What would be easier than for a man, still young and vigorous, and desperate besides, to climb from the garden to the window of the next room? Moreover, he was staying at the hotel, and would walk in the garden after dark, perhaps ... quite possibly ... undoubtedly, he knew that his uncle’s black bag contained a thick bundle of bank-notes.... And that heavy blow, like the blow of a club on a bald head! ... that stifled cry! ... that fearful oath! and those steps afterwards! That nephew looked like an assassin.... But people do not assassinate in a hotel full of officers. Surely the Englishman, like a wise man, had locked himself in, specially knowing the rogue was about.... He evidently mistrusted him, since he had not wished to accost him bag in hand.... But why allow such hideous thoughts when one is so happy?

Thus did Leon cogitate to himself.
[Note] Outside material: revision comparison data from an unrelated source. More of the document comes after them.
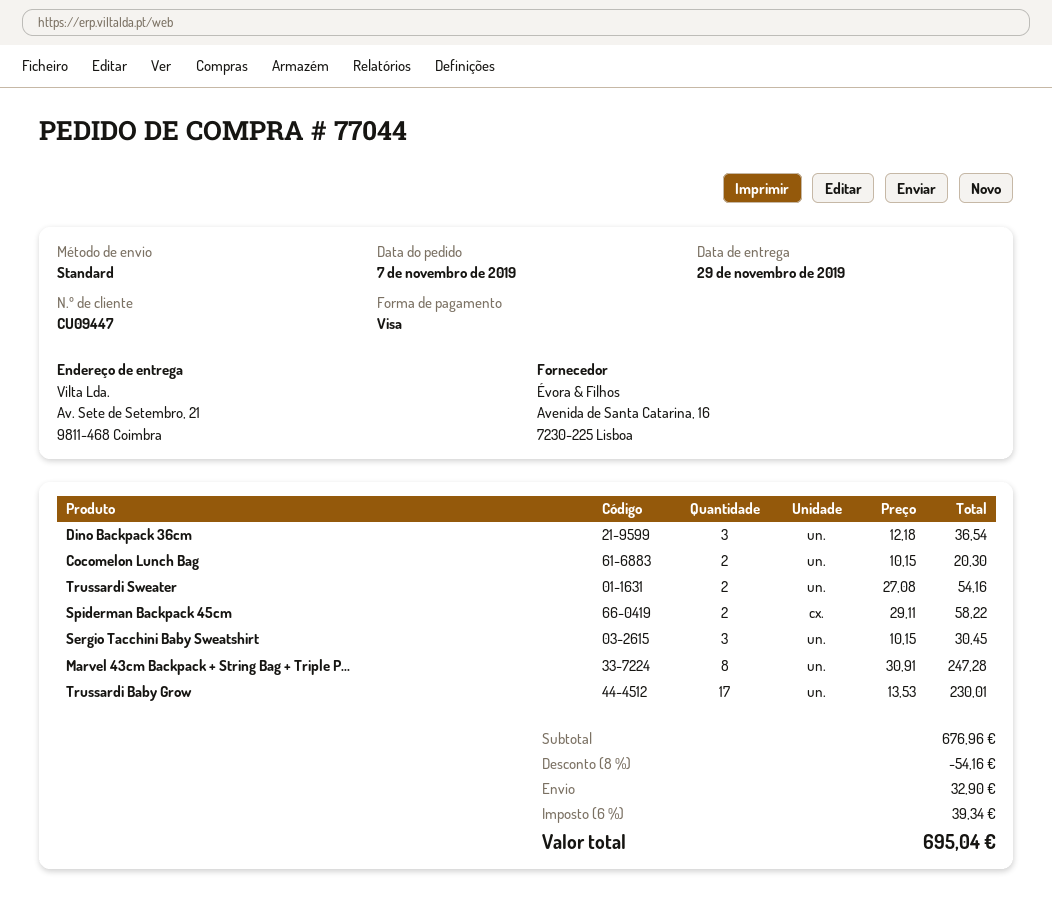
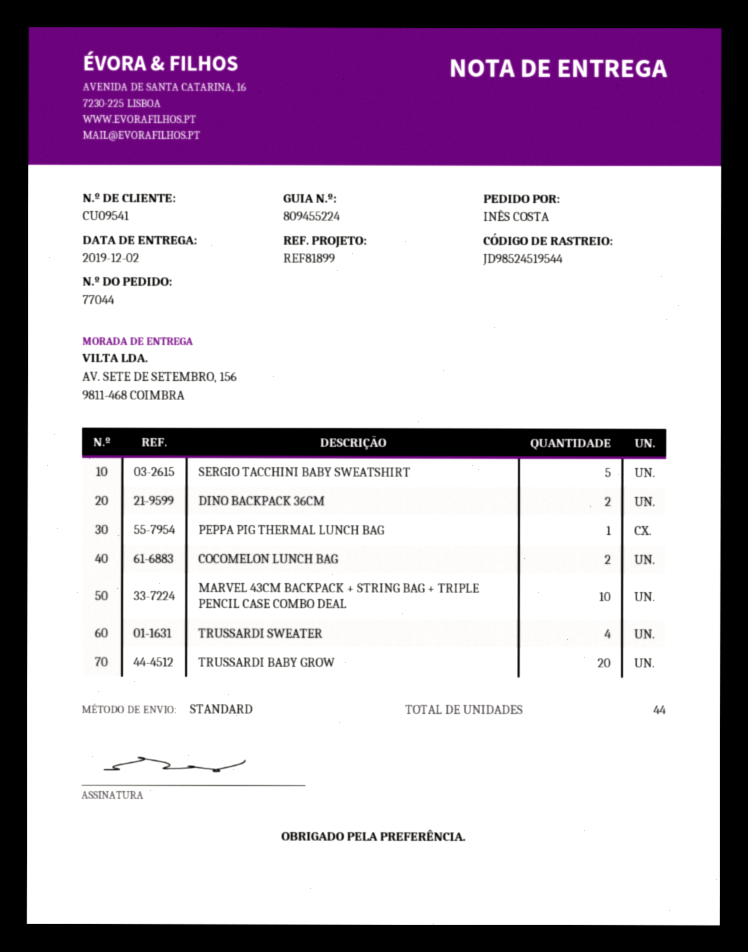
delivery date: 2019-11-29 -> 2019-12-02
customer number: CU09447 -> CU09541
ship to: Av. Sete de Setembro, 21, 9811-468 Coimbra -> AV. SETE DE SETEMBRO, 156, 9811-468 COIMBRA
Dino Backpack 36cm: 3 -> 2
Trussardi Sweater: 2 -> 4
Spiderman Backpack 45cm: 2 -> none
Sergio Tacchini Baby Sweatshirt: 3 -> 5
Marvel 43cm Backpack + String Bag + Triple P...: 8 -> 10
Trussardi Baby Grow: 17 -> 20
PEPPA PIG THERMAL LUNCH BAG: none -> 1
In the midst of his thoughts, which I will refrain from analyzing at greater length, and which passed in his mind like so many confused dreams, he fixed his eyes mechanically on the door of communication between the Blue Chamber and the Englishman’s room.
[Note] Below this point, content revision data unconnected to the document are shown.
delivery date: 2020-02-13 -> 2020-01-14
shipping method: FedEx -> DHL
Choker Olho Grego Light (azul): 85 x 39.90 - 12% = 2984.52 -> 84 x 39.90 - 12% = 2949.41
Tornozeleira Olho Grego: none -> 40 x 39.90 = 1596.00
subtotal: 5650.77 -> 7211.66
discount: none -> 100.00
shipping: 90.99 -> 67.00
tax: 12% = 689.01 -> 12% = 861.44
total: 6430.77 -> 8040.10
In France, doors fit badly. Between this one and the floor there was a space of nearly an inch. Suddenly, from this space, which was hardly lighted by the reflection from the polished floor, there appeared something blackish and flat, like a knife blade, for the edge which the candlelight caught showed a thin line which shone brightly. It moved slowly in the direction of a little blue-satin slipper, which had been carelessly thrown close to this door. Was it some insect like a centipede?... No, it was no insect. It had no definite shape.... Two or three brown streams, each with its line of light on its edges, had come through into the room. Their pace quickened, for the floor was a sloaping one.... They came on rapidly and touched the little slipper. There was no longer any doubt! It was a liquid, and that liquid, the color of which could now be distinctly seen by the candlelight, was blood! While Leon, paralyzed with horror, watched these frightful streams, the young woman slept on peacefully, her regular breathing warming her lover’s neck and shoulder.

***

The care which Leon had taken in ordering the dinner on their arrival at the inn of N—— adequately proved that he had a pretty level head, a high degree of intelligence and that he could look ahead. He did not in this emergency belie the character we have already indicated. He did not stir, and the whole strength of his mind was strained to keep this resolve in the presence of the frightful disaster which threatened him.
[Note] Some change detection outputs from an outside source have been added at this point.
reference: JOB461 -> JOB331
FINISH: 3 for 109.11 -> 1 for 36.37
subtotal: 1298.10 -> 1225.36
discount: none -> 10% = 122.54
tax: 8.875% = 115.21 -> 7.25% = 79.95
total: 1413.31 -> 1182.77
I can imagine that most of my readers, and, above all, my lady readers, filled with heroic sentiments, will blame the conduct of Leon on this occasion for remaining motionless. They will tell me he ought to have rushed to the Englishman’s room and arrested the murderer, or, at least, to have pulled his bell and rung up the people of the hotel. To this I reply that, in the first case, the bells in French inns are only room ornaments, and their cords do not correspond to any metallic apparatus. I would add respectfully, but decidedly, that, if it is wrong to leave an Englishman to die close by one, it is not praiseworthy to sacrifice for him a woman who is sleeping with her head on your shoulder. What would have happened if Leon had made an uproar and roused the hotel? The police, the inspector and his assistant would have come at once. These gentlemen are by profession so curious, that, before asking him what he had seen or heard, they would have questioned him as follows:—

“What is your name? Where are your papers? And what about Madame? What were you doing together in the Blue Chamber? You will have to appear at the Assizes to explain the exact month, at what hour in the night, you were witnesses of this deed.”

Now it was precisely this thought of the inspector and officers of the law which first occurred to Leon’s mind. Everywhere throughout life there are questions of conscience difficult to solve. Is it better to allow an unknown traveller to have his throat cut, or to disgrace and lose the woman one loves?

It is unpleasant to have to propose such a problem. I defy the cleverest person to solve it.

Leon did then what probably most would have done in his place. He never moved.